Students in the senior seminar, led by instructors Leslie Taylor, professor of theater studies, and Kieran Moore, lecturer in visual arts, were assigned different chapters in a sermon written by Gates and asked to explore the chapter’s concept, making use of the Rose Library’s archives in whatever way they saw fit. The open-endedness of Gates’ assignment, while challenging, pushed the students to find their own voice in the echoes of the past.

“In art classes, you are assigned the style, the subject, the material. Theaster didn't operate like that. He gave a single thread and told you to pull,” says Georgia Clark 17C. “He didn't care how, why, or where you ended up. I loved it. He revolutionized how I approach art.” 

McDaniels says Gates provided a unique classroom experience.

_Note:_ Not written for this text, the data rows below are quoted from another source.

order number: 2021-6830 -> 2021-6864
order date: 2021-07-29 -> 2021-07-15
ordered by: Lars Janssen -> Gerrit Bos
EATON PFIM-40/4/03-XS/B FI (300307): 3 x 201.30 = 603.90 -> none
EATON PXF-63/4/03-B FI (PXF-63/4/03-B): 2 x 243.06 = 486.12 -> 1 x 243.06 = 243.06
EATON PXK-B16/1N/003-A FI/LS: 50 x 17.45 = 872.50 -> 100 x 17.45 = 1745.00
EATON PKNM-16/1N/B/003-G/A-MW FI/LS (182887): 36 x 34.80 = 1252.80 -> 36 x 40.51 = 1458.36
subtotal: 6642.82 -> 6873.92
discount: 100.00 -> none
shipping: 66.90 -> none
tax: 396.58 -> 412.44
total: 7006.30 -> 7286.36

“As an artist, activist and thinker with rootedness in African American culture and even deeper connectedness to the people who make up the African American community, Theaster Gates brought a wisdom to the classroom that the IVAC students were not expecting,” McDaniels says. “The ease with which he communicated to each of them separately and as a group was admirable.  He made himself accessible to their questions and concerns.  He challenged them by making them uncomfortable.  He forced them to think outside of the box, and praised them for their efforts.” 

The treasure hunt in the Rose archives guided IVAC seniors to surprising sources of inspiration. Explains Bethany Studnicky 17C, “Theaster gave me the phrase ‘room for god’ and I ended up digging through boxes of punk rock and roll paraphernalia, obituaries and poetry from World War II.”

Clark’s assignment, “landscapes,” led her to the African American collections’ images of lynching in America, a profound and difficult research project with a surprising result: She now works in the Rose Library as a student employee. “How can we improve our future if we don't remember how much we messed up in the past?" she says. "Now I spend time educating people on archives, so that we can have a better tomorrow.”

Tanisha Raj 17C found her artistic vision permanently altered.

“I was given the color red. Theaster was not interested in our surface level understanding of our topics; he pushed us to keep thinking from every perspective," she says. "Theaster has inspired me in many ways, not just in my creative process, but in approaching the simplest of things, like the color red, with new appreciation.”

A broad, lasting impact

Gates' impact on the inaugural class of IVAC graduates will be felt long past their time on campus, not to mention the mark he has left on the Emory community and Atlanta at-large, McDaniels says.

“Theaster Gates' residency and series of talks in Atlanta have been inspiring to students, artists and members of the greater Atlanta community, who see the value in working to improve society through local initiatives," he explains. 

After the residency culminates with the April 18 event, McDaniels hopes that the reverberations of Gates’ message will lead students and community members alike to search for answers in Emory’s archives.

“If there is anything to be learned from the archives in the Rose Library, it is this: Each of our stories matters. However, if we want to change the world, we need to 1) take on an initiative that we feel passionate about; and 2) find collective ways to speak truth to power.”